**Work required**
Only the pictures should be left out; repeat the rest of the data exactly.

----

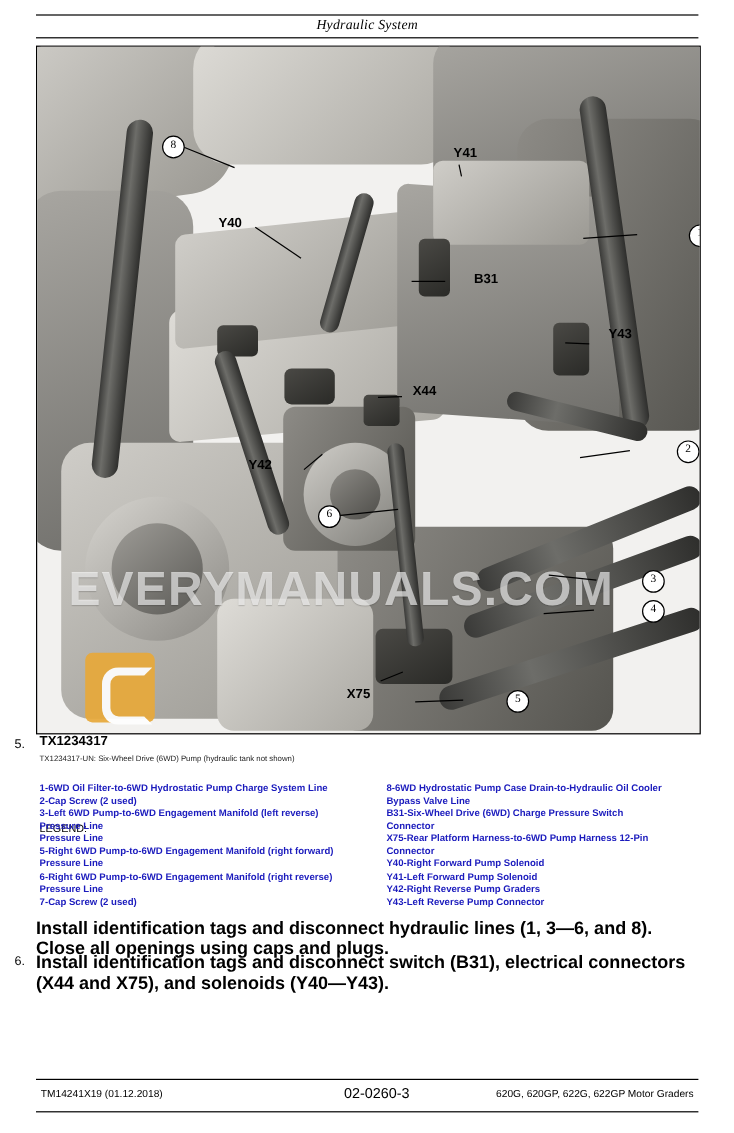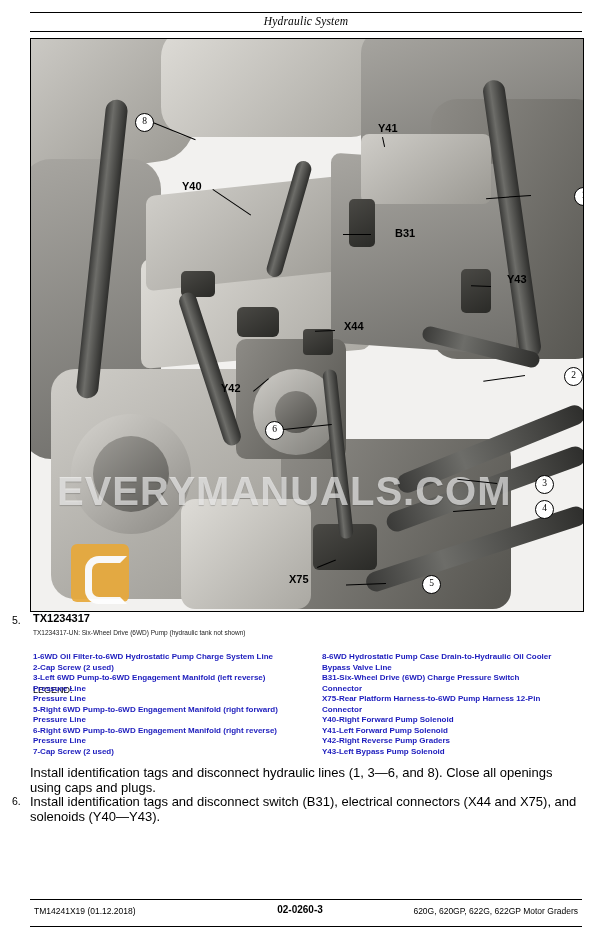--- a/index.html
+++ b/index.html
@@ -273,7 +273,7 @@
     <div class="lbl" style="left:364px; top:188px;">B31</div>
     <div class="lbl" style="left:476px; top:234px;">Y43</div>
     <div class="lbl" style="left:313px; top:281px;">X44</div>
-    <div class="lbl" style="left:190px; top:343px;">Y42</div>
+    <div class="lbl" style="left:176px; top:343px;">Y42</div>
     <div class="lbl" style="left:258px; top:534px;">X75</div>
   </div>
 

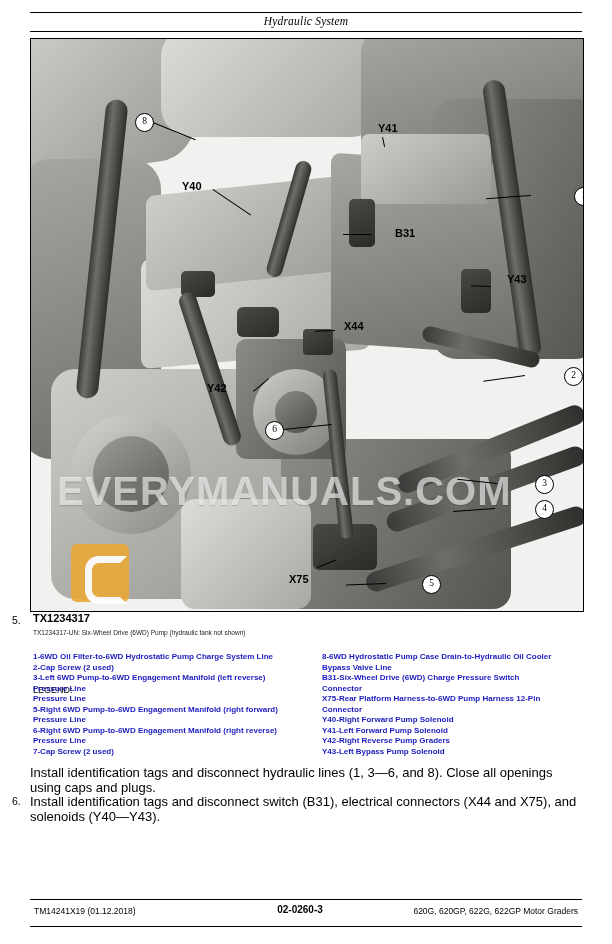--- a/index.html
+++ b/index.html
@@ -306,7 +306,7 @@
     <div>Y40-Right Forward Pump Solenoid</div>
     <div>Y41-Left Forward Pump Solenoid</div>
     <div>Y42-Right Reverse Pump Graders</div>
-    <div>Y43-Left Bypass Pump Solenoid</div>
+    <div>Y43-Left Reverse Pump Connector</div>
   </div>
 
   <div class="body-text" style="left:30px; top:765px; width:552px;">Install identification tags and disconnect hydraulic lines (1, 3—6, and 8). Close all openings using caps and plugs.</div>

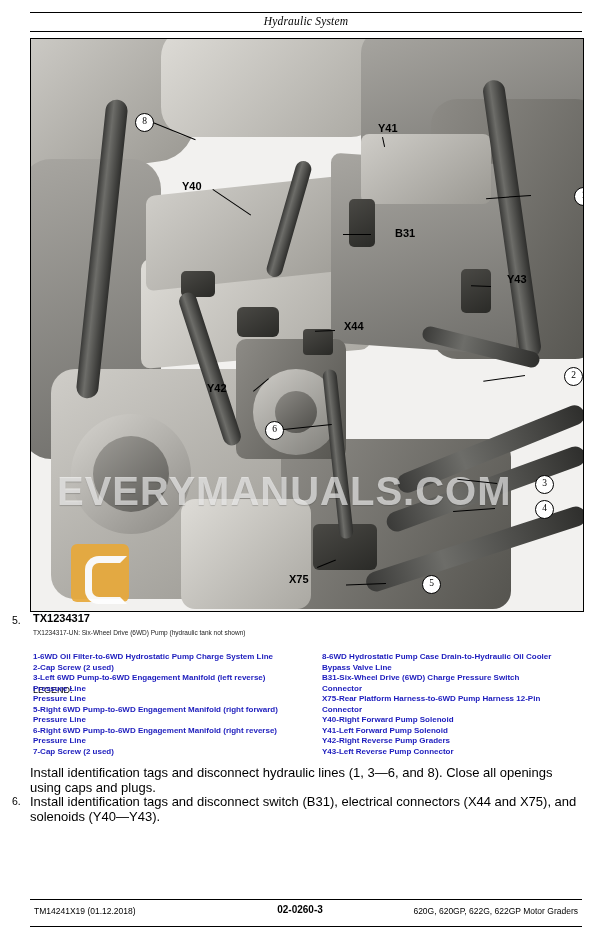--- a/index.html
+++ b/index.html
@@ -159,8 +159,9 @@
   .body-text {
     position: absolute;
     font-family: "Liberation Sans", sans-serif;
-    font-size: 13px;
+    font-size: 15px;
     color: #000;
+    font-weight: bold;
   }
   
   .footer-rule-top {

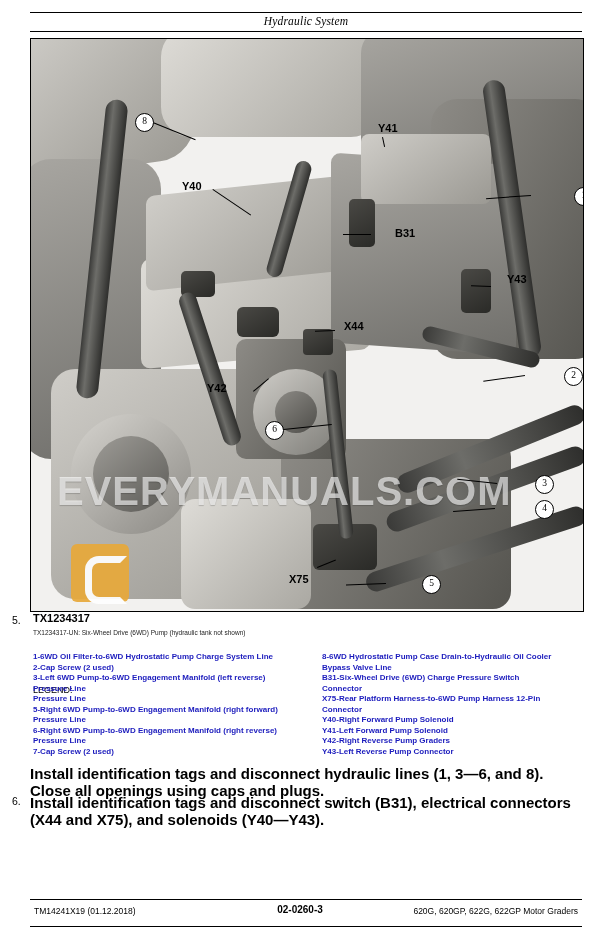--- a/index.html
+++ b/index.html
@@ -182,11 +182,11 @@
   }
   .footer-center {
     position: absolute;
-    left: 24px; top: 904px; width: 552px;
+    left: 38px; top: 904px; width: 552px;
     text-align: center;
     font-family: "Liberation Sans", sans-serif;
-    font-size: 10px;
-    font-weight: bold;
+    font-size: 12px;
+    font-weight: normal;
   }
   .footer-right {
     position: absolute;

----

**Response area**
--- a/index.html
+++ b/index.html
@@ -273,7 +273,7 @@
     <div class="lbl" style="left:364px; top:188px;">B31</div>
     <div class="lbl" style="left:476px; top:234px;">Y43</div>
     <div class="lbl" style="left:313px; top:281px;">X44</div>
-    <div class="lbl" style="left:190px; top:343px;">Y42</div>
+    <div class="lbl" style="left:176px; top:343px;">Y42</div>
     <div class="lbl" style="left:258px; top:534px;">X75</div>
   </div>
 

--- a/index.html
+++ b/index.html
@@ -306,7 +306,7 @@
     <div>Y40-Right Forward Pump Solenoid</div>
     <div>Y41-Left Forward Pump Solenoid</div>
     <div>Y42-Right Reverse Pump Graders</div>
-    <div>Y43-Left Bypass Pump Solenoid</div>
+    <div>Y43-Left Reverse Pump Connector</div>
   </div>
 
   <div class="body-text" style="left:30px; top:765px; width:552px;">Install identification tags and disconnect hydraulic lines (1, 3—6, and 8). Close all openings using caps and plugs.</div>

--- a/index.html
+++ b/index.html
@@ -159,8 +159,9 @@
   .body-text {
     position: absolute;
     font-family: "Liberation Sans", sans-serif;
-    font-size: 13px;
+    font-size: 15px;
     color: #000;
+    font-weight: bold;
   }
   
   .footer-rule-top {

--- a/index.html
+++ b/index.html
@@ -182,11 +182,11 @@
   }
   .footer-center {
     position: absolute;
-    left: 24px; top: 904px; width: 552px;
+    left: 38px; top: 904px; width: 552px;
     text-align: center;
     font-family: "Liberation Sans", sans-serif;
-    font-size: 10px;
-    font-weight: bold;
+    font-size: 12px;
+    font-weight: normal;
   }
   .footer-right {
     position: absolute;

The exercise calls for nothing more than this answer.